It’s safe to say that #DevOps hasn’t reached its demise, but it has certainly jumped the shark. Just like the iconic TV show Happy Days, which resorted to having The Fonz jump over a shark on water skis to keep its audience engaged, DevOps has become unwieldy and overblown.
This phenomenon is not new in the IT industry. We can draw parallels with Service-Oriented Architecture (#SOA), a methodology for systems architecture that was overshadowed by product vendors pushing their application middleware as SOA, despite its primary focus on messaging rather than service design. Consequently, SOA became synonymous with middleware and lost its prominence in industry discussions.
However, this doesn’t mean that SOA ceased to exist or is no longer practiced.

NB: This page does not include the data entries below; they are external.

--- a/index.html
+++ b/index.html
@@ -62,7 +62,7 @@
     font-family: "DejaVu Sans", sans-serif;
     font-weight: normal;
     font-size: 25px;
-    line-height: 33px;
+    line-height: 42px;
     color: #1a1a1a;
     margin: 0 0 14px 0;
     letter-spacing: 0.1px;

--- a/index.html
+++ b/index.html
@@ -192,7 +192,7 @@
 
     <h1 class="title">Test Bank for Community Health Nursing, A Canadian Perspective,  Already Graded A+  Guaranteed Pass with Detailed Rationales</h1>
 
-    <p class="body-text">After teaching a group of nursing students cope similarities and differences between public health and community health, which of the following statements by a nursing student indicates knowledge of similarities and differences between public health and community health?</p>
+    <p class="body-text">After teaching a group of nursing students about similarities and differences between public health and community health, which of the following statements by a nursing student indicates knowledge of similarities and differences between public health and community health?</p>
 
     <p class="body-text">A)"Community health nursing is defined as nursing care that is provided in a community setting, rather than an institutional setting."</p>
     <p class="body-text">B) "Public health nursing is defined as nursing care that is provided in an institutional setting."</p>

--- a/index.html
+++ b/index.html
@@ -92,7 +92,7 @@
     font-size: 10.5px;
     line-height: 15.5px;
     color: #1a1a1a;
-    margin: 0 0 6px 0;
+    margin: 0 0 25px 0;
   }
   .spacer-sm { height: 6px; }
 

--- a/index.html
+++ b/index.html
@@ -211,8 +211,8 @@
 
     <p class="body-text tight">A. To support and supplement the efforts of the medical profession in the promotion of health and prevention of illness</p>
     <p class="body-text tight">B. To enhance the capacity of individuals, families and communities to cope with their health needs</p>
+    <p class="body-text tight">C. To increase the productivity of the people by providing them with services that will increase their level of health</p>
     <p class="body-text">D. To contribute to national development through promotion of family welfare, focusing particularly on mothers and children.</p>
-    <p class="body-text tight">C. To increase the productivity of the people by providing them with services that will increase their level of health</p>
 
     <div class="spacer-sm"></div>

It simply evolved into what we now know as microservices architecture, which is more about delivering application functionality through APIs that utilize JSON messages for communication. Unfortunately, revenue is not generated by modeling, architecture, practice, or methodologies. It’s the tools, products, and implementation services that generate revenue. DevOps started as a concept, but it has now turned into an industry.
The essence of DevOps emerged from the realization that close collaboration between development and operations teams could enhance software reliability by promptly responding to observations from production environments. Instead of following the traditional approach of accumulating changes for months while a release struggled, companies like Flickr, under the guidance of John Allspaw and Paul Hammond, fostered a culture that challenged conventional thinking and enabled more frequent updates.

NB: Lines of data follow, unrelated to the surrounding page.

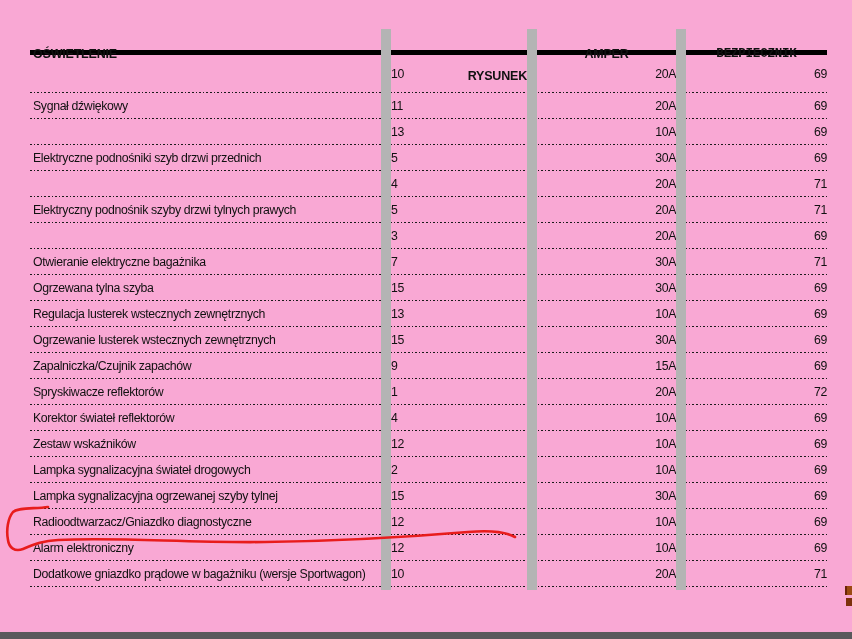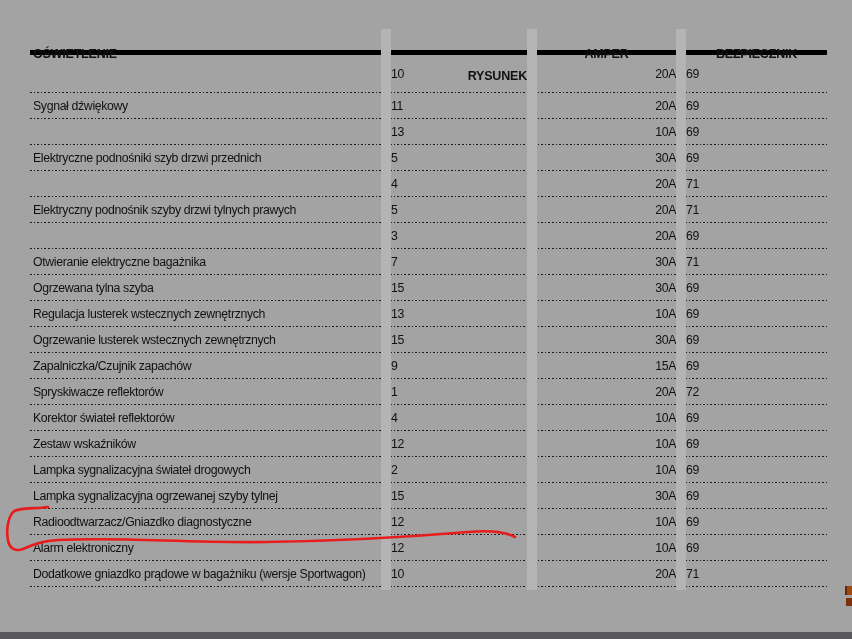--- a/index.html
+++ b/index.html
@@ -7,7 +7,7 @@
     width:852px;height:639px;position:relative;background:#ffffff;overflow:hidden;
     font-family:"Liberation Sans",sans-serif;color:#111;
   }
-  #page{position:absolute;inset:0;background:#a3a3a3;padding-left:11px;}
+  #page{position:absolute;inset:0;background:#f9a8d4;padding-left:11px;}
 
   
   #fuse-table{position:absolute;left:30px;top:25px;width:797px;}

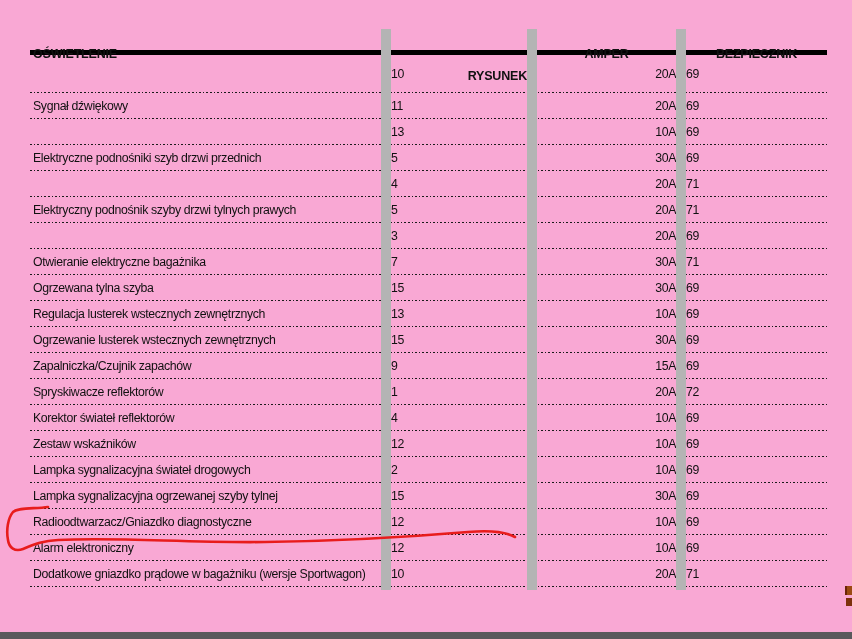--- a/index.html
+++ b/index.html
@@ -22,7 +22,7 @@
   .hc-name{grid-column:1;text-align:left;padding-left:3px;}
   .hc-rysunek{grid-column:3;text-align:right;margin-top:44px;}
   .hc-amper{grid-column:5;text-align:center;}
-  .hc-bezpiecznik{grid-column:7;text-align:center;}
+  .hc-bezpiecznik{grid-column:7;text-align:center;font-family:Liberation Mono, monospace;}
 
   .header-divider{height:5px;background:#000;width:100%;}
 

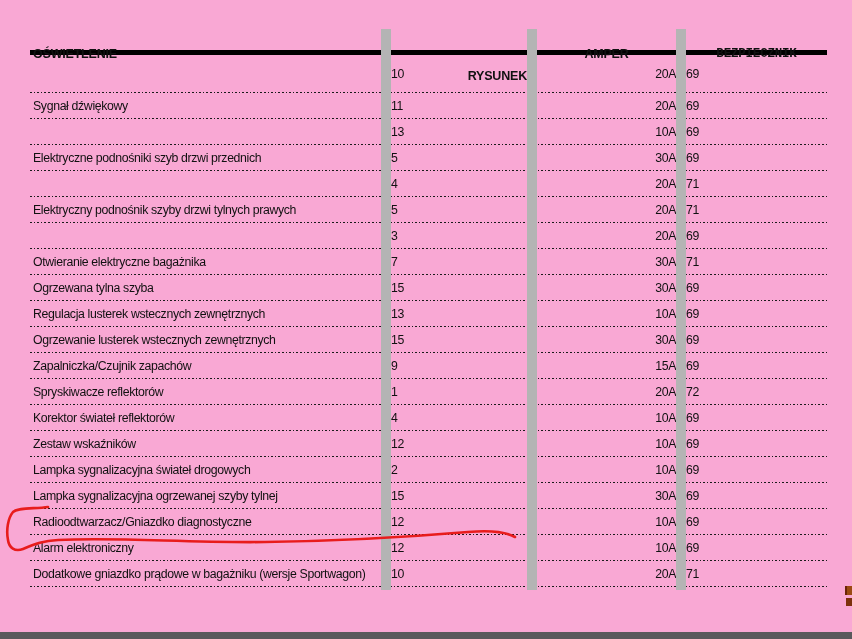--- a/index.html
+++ b/index.html
@@ -36,7 +36,7 @@
   .c-name{grid-column:1;text-align:left;padding-left:3px;}
   .c-rysunek{grid-column:3;}
   .c-amper{grid-column:5;text-align:right;}
-  .c-bezpiecznik{grid-column:7;text-align:left;}
+  .c-bezpiecznik{grid-column:7;text-align:right;}
 
   
   .vbar{position:absolute;width:10px;background:#b4b4b4;top:4px;z-index:2;}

DevOps wasn’t even a term when Flickr achieved these remarkable outcomes. John and Paul improved the software development lifecycle (#SDLC) without creating something entirely new. They took an existing process and enhanced it to meet the business’s needs. DevOpsDays aimed to bring together like-minded individuals to discuss these improvements and how others were tackling software development at an internet scale.
Today, every company developing any kind of software, whether it’s an extension for Salesforce.com, a mobile application, or a Robotic Process Automation (RPA) bot, wants DevOps. However, development executives should question which aspects of the SDLC are truly necessary to achieve their goals. Many have been convinced that they need the full-blown Rolls-Royce package when all they really require is a reliable Toyota Corolla. Moreover, engineering organizations often lack the proficiency to customize an SDLC to align with business demands. Additionally, they fail to recognize that each project may require unique SDLC customizations for optimal performance.
DevOps has jumped the shark because it is now haphazardly applied to development projects based on a model of developing highly reliable, high-availability systems at an internet scale. This is the primary reason why software development efforts often fall short of expectations, despite claiming to follow DevOps principles. DevOps is not a one-size-fits-all solution, and the process of building and releasing software is not a simple nail for the DevOps hammer.
However, certain ideas from the DevOps community are universally applicable to all software development efforts, regardless of the application or platform:
- Collaboration and trust between development and operations teams are crucial. These cannot be achieved through mandates and programs; they require time, working together, and understanding each other’s concerns and risk tolerances. Past performance plays a significant role in building this trust.
- Automation is essential. The SDLC should be managed through an automated process that incorporates agreed-upon configurations approved by all stakeholders.
- A system of checks and balances is necessary. In lean manufacturing, this is known as jidoka or automation with a human touch. At any point in the cycle, anyone should be able to halt the automation if they believe it will compromise the system.
- Feedback loops are vital. While software architecture and good coding practices address scalability to some extent, storage, network, and security impose limits on any system.
If you’re looking to succeed with DevOps, it’s important to appropriately identify the roles within your organization. If a person is responsible for setting up your CI/CD stack, developing infrastructure-as-code scripts, configuring Jenkins build automation, and other tasks related to build and release, consider hiring them as platform engineers. To truly thrive with DevOps, hire a head of software engineering who understands how to organize the environment, drive collaboration between development and operations, and lead the necessary changes to leverage a modern SDLC.